Impossible de faire véritablement cela lorsqu’on a vendu des dizaines de milliers d’exemplaires d’un roman très onirique, construit à mi-chemin entre la pièce de théâtre classique et la poésie lyrique. Tout le monde veut la suite, tout le monde veut ça, même s’il ne s’agissait que d’une redite. Les lecteurs déjà accros se laissent convaincre par d’autres facettes, mais les éditeurs veulent faire du chiffre. C’est pour eux un besoin vital, et ils parient donc sur la sécurité.
À la fin de L’Oxymore, j’ai reçu beaucoup de propositions émanant de très grosses maisons d’édition, et les ai rejetées pour rester dans la small-press afin de conserver ce luxe inestimable : les mains libres sur la créa. Il s’est avéré que même ainsi, en sacrifiant les fortunes que j’aurais pu obtenir ailleurs, il n’était pas possible d’obtenir cette liberté. Fo/véa fut à cet égard une expérience unique. J’avais pris quelque mois sur mon planning pour faire un livre « tel qu’on n’en avait jamais vu avant », et ce fut une étrange catastrophe : chez le premier éditeur, j’ai vraiment eu les mains libres, mais le livre se vendait à une telle vitesse qu’il n’était jamais disponible, les retirages étant épuisés avant même leur livraison. Pour une structure de taille aussi modeste, c’était une horreur pour la trésorerie et un flirt paradoxal avec la faillite. Et ensuite l’éditeur repreneur, malgré ses engagements, n’a cessé de contester chaque bribe du bouquin. Pour un éditeur trop « classique », je suppose que cacher des textes entiers dans des code-barres, et organiser un livre sous forme d’Alternate Reality Game est une véritable hérésie. Une démarche incompréhensible, en tous cas.
J’ai préféré reprendre ma liberté que de concéder sur la seule chose qui compte à mes yeux : sortir des livres intègres.
J’ai donné davantage de temps à l’écriture, à la musique, et à l’activisme notamment environnemental, durant ces années bienheureusement dépourvues d’éditeurs.
Lorsque le scandale ReLIRE a émergé, on m’en a averti, et en deux minutes chrono j’étais sur le front. C’était prévisible, je suis incorrigible à ce niveau.

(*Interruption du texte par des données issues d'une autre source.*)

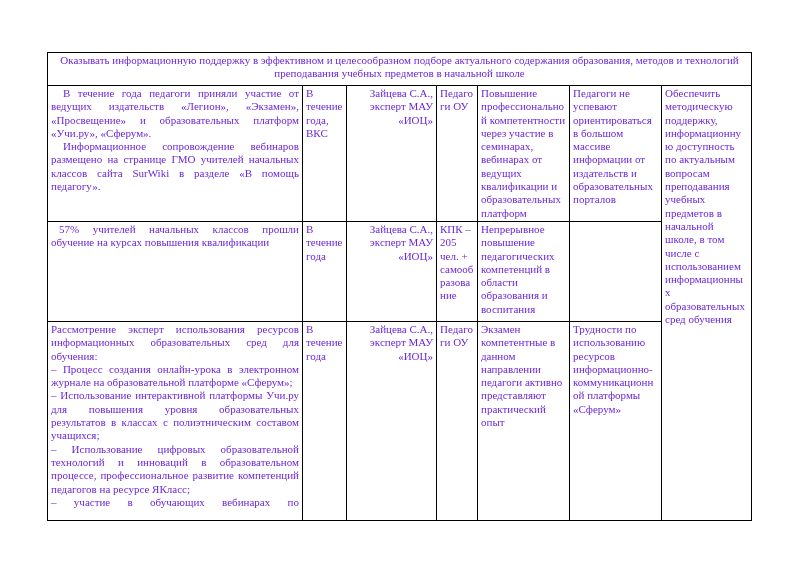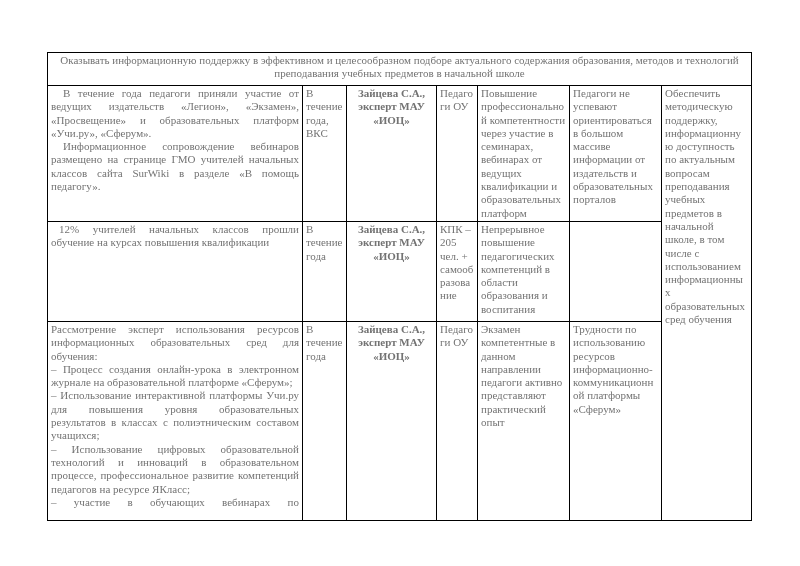--- a/index.html
+++ b/index.html
@@ -12,7 +12,7 @@
     width: 800px;
     height: 566px;
     background: #ffffff;
-    color: #737373;
+    color: #6d28d9;
     font-family: "Liberation Serif", "DejaVu Serif", serif;
     overflow: hidden;
   }

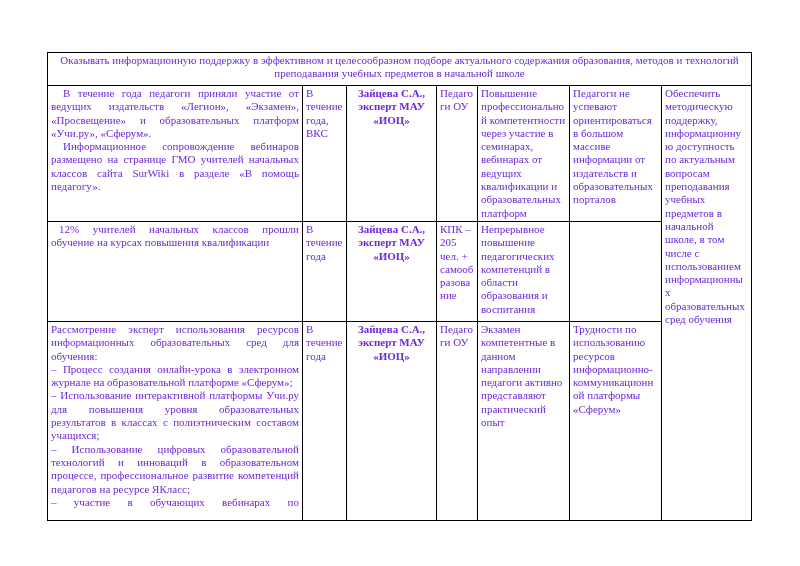--- a/index.html
+++ b/index.html
@@ -40,7 +40,7 @@
     padding: 1px 4px;
   }
   td.c-center { text-align: left; padding: 1px 2px; }
-  td.c-left   { text-align: center; font-weight: bold; }
+  td.c-left   { text-align: right; }
   td.c-justify{ text-align: justify; }
   td p {
     margin: 0;

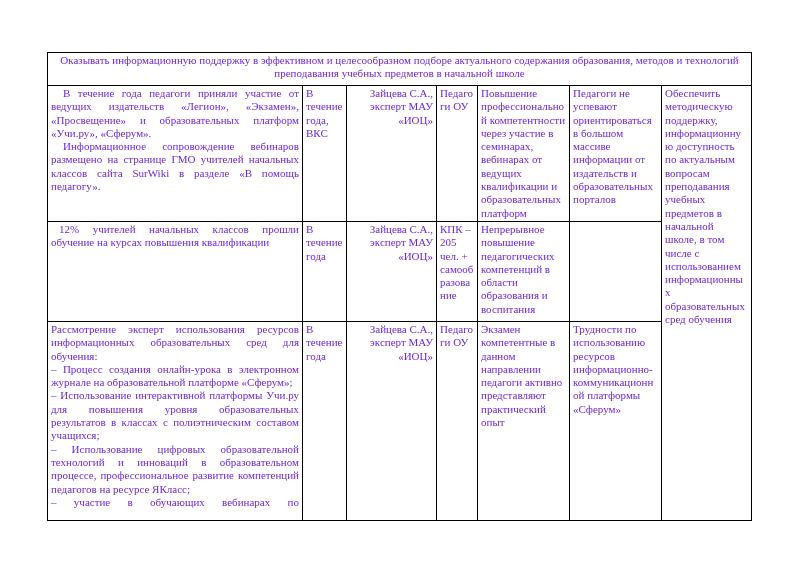--- a/index.html
+++ b/index.html
@@ -88,7 +88,7 @@
 
     <tr style="height:100px">
       <td class="c-justify">
-        <p class="indent-sm">12% учителей начальных классов прошли обучение на курсах повышения квалификации</p>
+        <p class="indent-sm">57% учителей начальных классов прошли обучение на курсах повышения квалификации</p>
       </td>
       <td class="c-center">В течение года</td>
       <td class="c-left">Зайцева С.А., эксперт МАУ «ИОЦ»</td>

ReLIRE est une opération scandaleuse, opérée dans le plus grand silence médiatique, et qui permet (rappelons-le, au besoin?) à l’État de se saisir de livres épuisés, mais dont les auteurs sont, dans la majorité des cas, bien vivants. Ces ouvrages peuvent être cédés par l’organisme mandaté par l’État au premier éditeur (défaillant, puisque les livres sont indisponibles) ou à n’importe quel repreneur de son choix, sans demander l’avis de l’auteur, sans contrat, et de façon exclusive. Une nationalisation pure et simple, proprement dystopique, qui aurait semblé totalement impossible il y a encore dix ans.
J’ai bien évidemment fait immédiatement opposition à la saisie de mes titres par ReLIRE, mais la meilleure façon de les protéger durablement des pillards étatiques, c’est la réédition. Nous avions prévu cela de longue date avec Nitchevo, à partir du moment où certaines solutions d’impression hors circuit avaient commencé à se développer. Il aurait été absolument hideux de ma part, quitte à faire cela, de ne pas glisser dans la liasse quelques-uns des volumes qui dormaient dans mes tiroirs. Or, ces volumes sont passablement… nombreux.
Je n’ai jamais cessé d’écrire, contrairement à ce que certains lecteurs, confondant tragiquement écrire et publier, ont pu dire. Durant les années où je n’avais pas à me débattre dans les diktats éditoriaux, j’ai eu l’occasion de beaucoup travailler, et de le faire en toute liberté. Avec sincérité, donc, ce qui est pour moi, en littérature comme en musique, un élément absolument primordial.